Hacker News new | past | comments | ask | show | jobs | submit login
Direct Sockets: Proposal for a future web platform API (github.com/wicg)
65 points by olalonde on Feb 19, 2023 | hide | past | favorite | 53 comments



So the thing is: the original "websocket" was prevented from being a full arbitrary connect() implementation out of security concerns. That is, the web page is running inside the user's network security boundary, and might be able to make connections which appear trusted.

If there's an API for "desktop application" web pages which can make arbitrary connections, what does the security model look like?


The only one I can imagine is still that the server can tell a client "you're allowed to direct socket to these ports on this DNS address specifically", with possible some rules around DNS addresses similar to cookie sharing on domains, and with a mandatory CORS preflight request to an HTTPS server on the same target domain.

Why?

The server can't be handing out arbitrary permissions, for two major reasons. One is that you just can't be putting up servers that are handing out permissions for other networks for a host of obvious reasons. The second is that while the Internet is sufficiently connected that we are often able to just pretend it's one big happy IP namespace, that's not true. The addresses reserved for local networks create one obvious exception (there's a ton of 192.168.1.1s in the world), but just in general what the server thinks another resource's identifier is may not be the identifier from the client's point of view. A lot of hacking opportunity in exploiting the gap between a server's concept of network identity and the client's.
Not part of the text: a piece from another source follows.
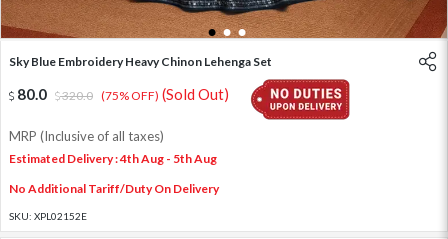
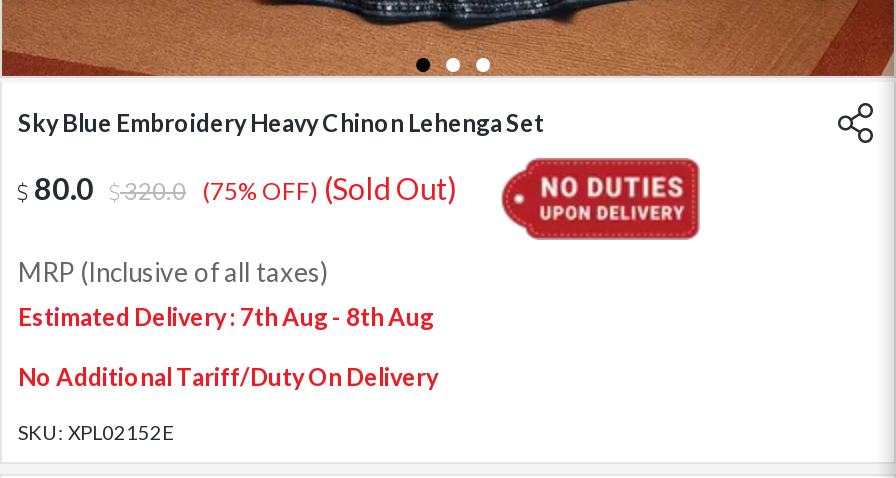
[9,151,217,166] Estimated Delivery : 4th Aug - 5th Aug -> [18,302,434,332] Estimated Delivery : 7th Aug - 8th Aug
DNS isn't enough, because I can set up a DNS subdomain to point at any IP I want. I'd need to pre-flight check the request to ensure a cert establishes at least some minimal level of ownership over the domain, and there's no protocol-generic way to check, so we have to reuse HTTPS.

Now, by the time this is all set up, you probably might as well just have set up a websocket proxy. You're certainly not using this to build a glorious P2P application or anything. (If you could convince your users to install a new root SSL cert, I can see making this work with some other grease, but without that I think you're stuck being the MitM router for all traffic, which is hardly P2P.)

There is also the YOLO option of just letting browsers open unrestricted sockets and letting the internet pick up the pieces. Which it eventually would. But would probably result in an even more restrictive set up than we have now.


It shouldn't matter in theory, perimeter model is dying. Current security paradigm is to treat every device on a network as actively hostile.


Even with connections to localhost? Should a computer no longer trust itself?


This has already happened. A technique called DNS Rebinding has made it possible for remote websites to issue connections to your localhost (which should not normally be be allowed) for the last 15 years or so. As a result, it is a security vulnerability to web serve on localhost without checking the Origin: header or having the connecting browser prove that it's local by reading a token from disk and using it to authenticate.

(And whether it's a severe vulnerability depends on what the web server provides. In many cases, this has been "RCE on your machine".)

Here's an example from 2018: https://bugs.chromium.org/p/project-zero/issues/detail?id=14...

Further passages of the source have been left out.